I definitely don't agree with that interpretation; I think it requires simply ignoring what Paul wrote two verses earlier, where Paul quotes in regard to Gen 2:7 (though at the same time calling Christ Adam, too: the last Adam.) Perhaps more importantly, it requires simply ignoring what Paul was writing earlier in the chapter (vv 21-22): "For since by a man came death, by a man also came the resurrection of the dead. For as in Adam all die, so also in Christ all shall be made alive."

But then, Steven never bothers to make positive use of any of 1 Cor 15 before v 35 anyway, for his position. (Not that he may not reference it on occasion, but if so it would be only to try to defend against what those verses are saying. At least, so far this has been the case.)

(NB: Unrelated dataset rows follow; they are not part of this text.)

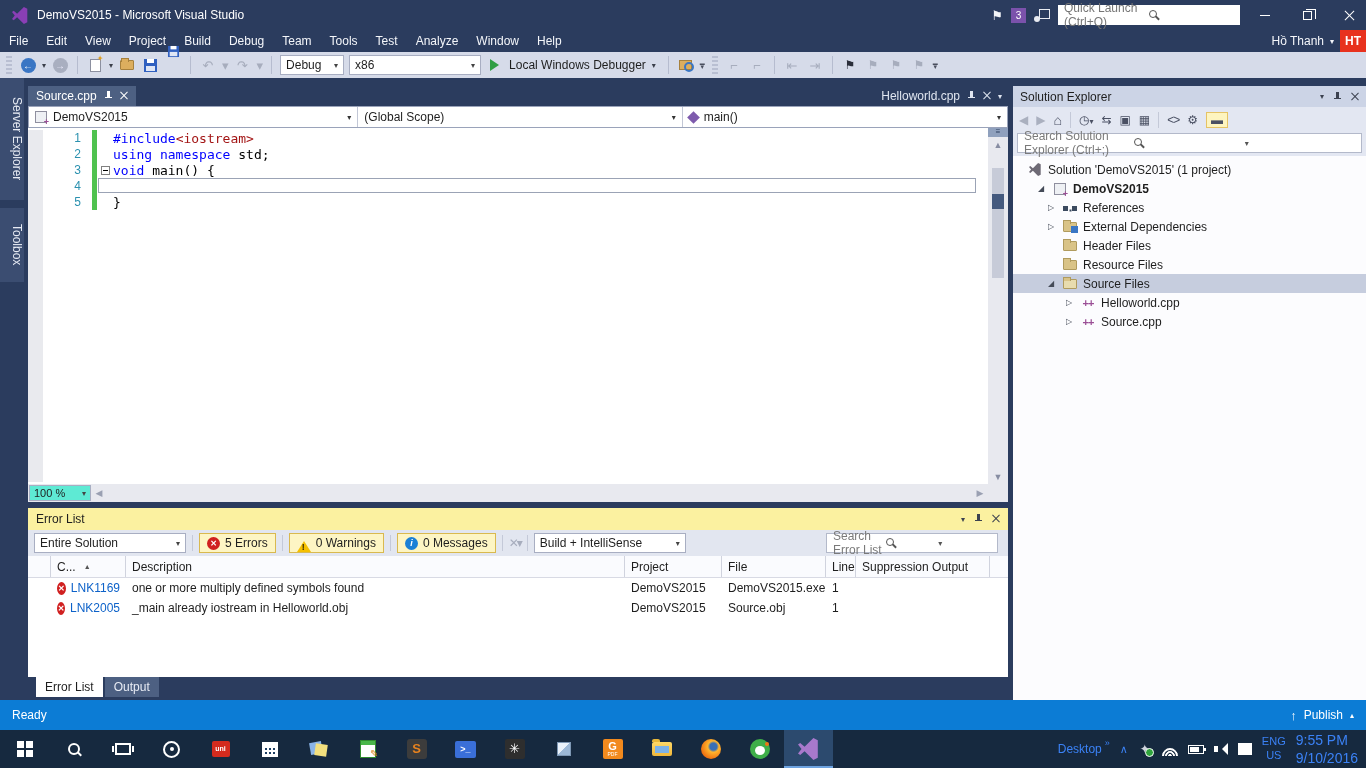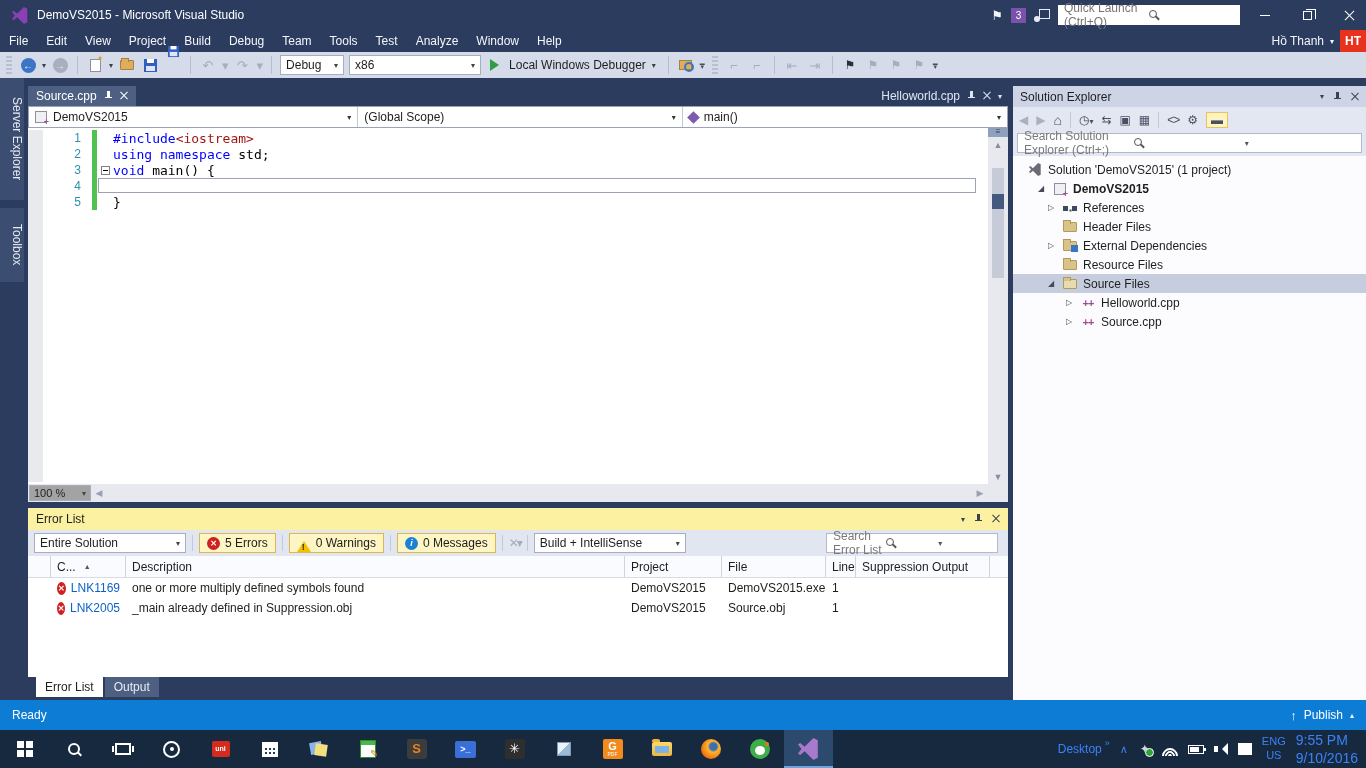--- a/index.html
+++ b/index.html
@@ -95,21 +95,21 @@
 .str{color:#a31515;white-space:pre}
 .pl{color:#000;white-space:pre}
 #curline{position:absolute;left:70px;right:12px;top:50px;height:15px;border:1px solid #9ba3b5}
 #vscroll{position:absolute;left:960px;top:42px;width:20px;height:356px;background:#e8e9ef}
 #vgrip{position:absolute;left:0;top:0;width:20px;height:9px;background:#8fa0bd;color:#2b3c5e;font-size:8px;line-height:8px;text-align:center}
 #vgrip::before{content:"≡"}
 .sarr{position:absolute;left:0;width:20px;height:14px;color:#878da2;font-size:9px;text-align:center;line-height:14px}
 #vthumb{position:absolute;left:4px;top:40px;width:12px;height:110px;background:#c7cbd8}
 #vmark{position:absolute;left:4px;top:66px;width:12px;height:15px;background:#44597e}
 #codebottom{position:absolute;left:0;top:398px;width:980px;height:18px;background:#e8e9ef;display:flex;align-items:center}
-#zoomcombo{width:62px;height:16px;margin-left:1px;background:#a3a3a3;border:1px solid #a8aec2;display:flex;align-items:center;justify-content:space-between;padding:0 4px;font-size:11px}
+#zoomcombo{width:62px;height:16px;margin-left:1px;background:#5eead4;border:1px solid #a8aec2;display:flex;align-items:center;justify-content:space-between;padding:0 4px;font-size:11px}
 #zoomcombo::after{content:"▾";font-size:8px;color:#444}
 .harr{width:16px;color:#9aa0b2;font-size:9px;text-align:center}
 #htrack{flex:1;height:14px;margin-right:20px;display:flex;justify-content:space-between;align-items:center}
 
 #solexp{position:absolute;left:1013px;top:86px;width:353px;height:614px;background:#fcfcfe;display:flex;flex-direction:column}
 #se-head{height:21px;background:#ccd4e6;display:flex;align-items:center;padding:0 7px;color:#1e1e1e}
 .headicons{margin-left:auto;display:flex;align-items:center;gap:9px;color:#3c4250}
 #se-tools{height:26px;background:#e3e7f2;display:flex;align-items:center;gap:8px;padding:0 6px;color:#4a5063}
 .sei{font-size:12px;line-height:1}
 .dis{color:#aab0bf}
@@ -466,32 +466,32 @@
       <span class="tlabel bold">DemoVS2015</span>
     </div>
     <div class="trow" style="padding-left:32px">
       <span class="exp exp-c"></span>
       <span class="ico">
           <span class="ico-ref"></span>
         </span>
       <span class="tlabel">References</span>
     </div>
     <div class="trow" style="padding-left:32px">
+      <span class="exp exp-c"></span>
+      <span class="ico">
+          <span class="ico-folder ico-ext"></span>
+        </span>
+      <span class="tlabel">External Dependencies</span>
+    </div>
+    <div class="trow" style="padding-left:32px">
       <span class="exp"></span>
       <span class="ico">
           <span class="ico-folder"></span>
         </span>
       <span class="tlabel">Header Files</span>
-    </div>
-    <div class="trow" style="padding-left:32px">
-      <span class="exp exp-c"></span>
-      <span class="ico">
-          <span class="ico-folder ico-ext"></span>
-        </span>
-      <span class="tlabel">External Dependencies</span>
     </div>
     <div class="trow" style="padding-left:32px">
       <span class="exp"></span>
       <span class="ico">
           <span class="ico-folder"></span>
         </span>
       <span class="tlabel">Resource Files</span>
     </div>
     <div class="trow sel" style="padding-left:32px">
       <span class="exp exp-e"></span>
@@ -575,21 +575,21 @@
       <span class="gc gc4">DemoVS2015.exe</span>
       <span class="gc gc5">1</span>
       <span class="gc gc6"></span>
     </div>
     <div class="gr">
       <span class="gc gc0"></span>
       <span class="gc gc1">
           <span class="errdot"></span>
           <span class="codelink">LNK2005</span>
         </span>
-      <span class="gc gc2">_main already defined in Suppression.obj</span>
+      <span class="gc gc2">_main already iostream in Helloworld.obj</span>
       <span class="gc gc3">DemoVS2015</span>
       <span class="gc gc4">Source.obj</span>
       <span class="gc gc5">1</span>
       <span class="gc gc6"></span>
     </div>
   </div>
 </div>
 
 <div id="paneltabs">
   <span class="ptab on">Error List</span>

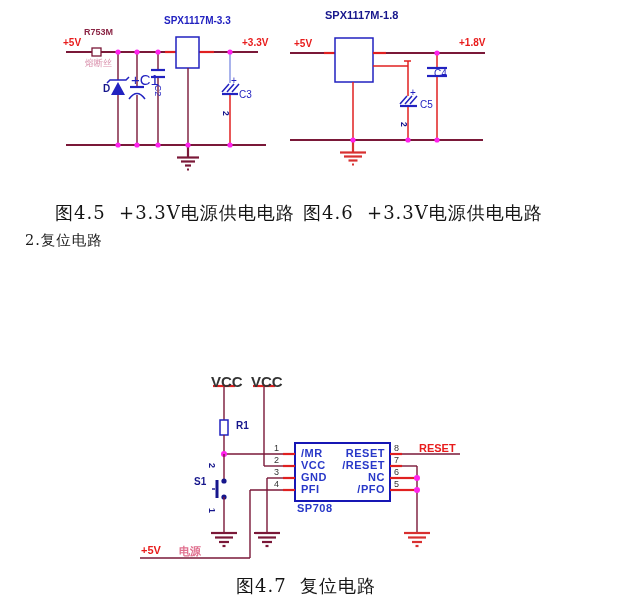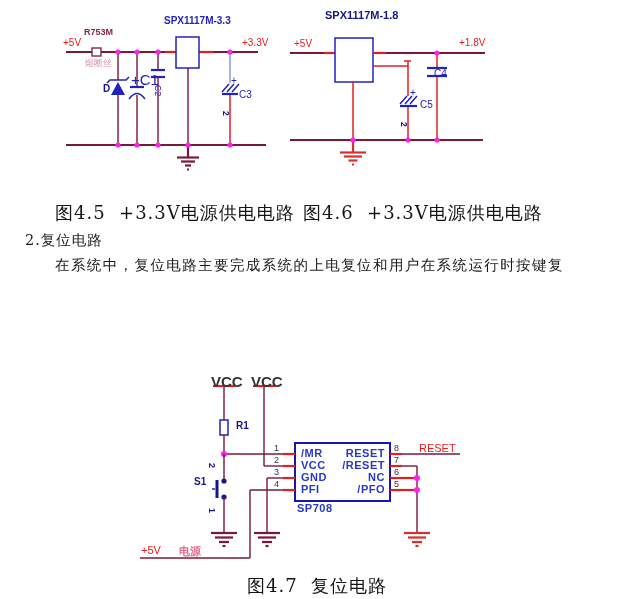--- a/index.html
+++ b/index.html
@@ -23,21 +23,21 @@
   .chipbox{fill:#fff;stroke:#1616b4;stroke-width:2;}
   .fusebox{fill:#fff;stroke:#7a1838;stroke-width:1.3;}
   .tri{fill:#2222c0;stroke:none;}
   .sbar{stroke:#16168c;stroke-width:3;}
   .sbar2{stroke:#16168c;stroke-width:1.4;}
 
   
   .lbl{position:absolute;line-height:1;white-space:pre;font-family:"Liberation Sans",sans-serif;}
   .f8{font-size:8.5px;} .f9{font-size:9px;} .f95{font-size:15px;}
   .f10{font-size:10px;} .f11{font-size:11px;}
-  .red{color:#e81c1c;font-weight:normal;}
+  .red{color:#e81c1c;font-weight:bold;}
   .blue{color:#2222c0;}
   .bluebold{color:#2222c0;font-weight:bold;}
   .navy{color:#16168c;font-weight:bold;}
   .chiptx{color:#2838c8;font-weight:bold;letter-spacing:.5px;}
   .blk{color:#333;}
   .pink{color:#d98fab;}
   .pink2{color:#e0708f;font-weight:bold;margin-left:12px;}
   .maroon{color:#8a2444;font-weight:bold;}
   .rot{transform:rotate(90deg);transform-origin:center;}
   .serif{font-family:"DejaVu Serif",serif;}
@@ -257,21 +257,20 @@
   <span class="lbl f10 red" style="left:294px;top:39px">+5V</span>
   <span class="lbl f10 red" style="left:459px;top:38px">+1.8V</span>
   <span class="lbl f10 blue" style="left:434px;top:69px">C4</span>
   <span class="lbl f10 blue" style="left:410px;top:88px">+</span>
   <span class="lbl f10 blue" style="left:420px;top:100px">C5</span>
   <span class="lbl f8 navy rot" style="left:401px;top:120px">2</span>
   <span class="lbl serif cap" style="left:303px;top:204px">图4.6  +3.3V电源供电电路</span>
 
   <div class="heading">2.复位电路</div>
   <div class="para">
-    <div class="line indent">在系统中，复位电路主要完成系统的上电复位和用户在系统运行时按键复</div>
   </div>
 
   <span class="lbl f95 blk" style="left:211px;top:374px;font-weight:bold">VCC</span>
   <span class="lbl f95 blk" style="left:251px;top:374px;font-weight:bold">VCC</span>
   <span class="lbl f10 navy" style="left:236px;top:421px">R1</span>
   <span class="lbl f9 navy rot" style="left:209px;top:461px">2</span>
   <span class="lbl f10 navy" style="left:194px;top:477px">S1</span>
   <span class="lbl f9 navy rot" style="left:209px;top:506px">1</span>
 
   <span class="lbl f9 blk" style="left:274px;top:444px">1</span>
@@ -289,15 +288,15 @@
   <span class="lbl f11 chiptx" style="left:301px;top:484px">PFI</span>
   <span class="lbl f11 chiptx rightal" style="left:312px;top:448px;width:73px">RESET</span>
   <span class="lbl f11 chiptx rightal" style="left:312px;top:460px;width:73px">/RESET</span>
   <span class="lbl f11 chiptx rightal" style="left:312px;top:472px;width:73px">NC</span>
   <span class="lbl f11 chiptx rightal" style="left:312px;top:484px;width:73px">/PFO</span>
 
   <span class="lbl f11 chiptx" style="left:297px;top:503px">SP708</span>
   <span class="lbl f11 red" style="left:419px;top:443px">RESET</span>
   <span class="lbl f11 red" style="left:141px;top:545px">+5V</span>
   <span class="lbl f11 pink2" style="left:167px;top:546px">电源</span>
-  <span class="lbl serif cap" style="left:247px;top:577px">图4.7  复位电路</span>
+  <span class="lbl serif cap" style="left:236px;top:577px">图4.7  复位电路</span>
 
 </div>
 
 </body></html>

Of course, to whatever extent we can reach a historical conclusion about the empty tomb independently of Paul's witness, a lot of this becomes simply moot: Paul would certainly have known whatever the Sanhedrin knew and was willing to tell about the tomb. After that, it's extremely difficult to imagine why Paul would go through various convolutions to propose a bodily-risen Christ that wasn't _really_ bodily risen but only in some Platonically idealized non-physical sense. That would only be necessary in order to get around a _full_ tomb (so to speak): somewhat the way the Lubavitcher sect of hasidic Jews might try (or have tried) to get around the recent death of their Messianic claimant in New York recently. (Or, in a similar vein, the way Jehovah's Witnesses propose getting around the evident failure of a widely publicized 19th century prediction of Christ's Return, if I recall correctly.)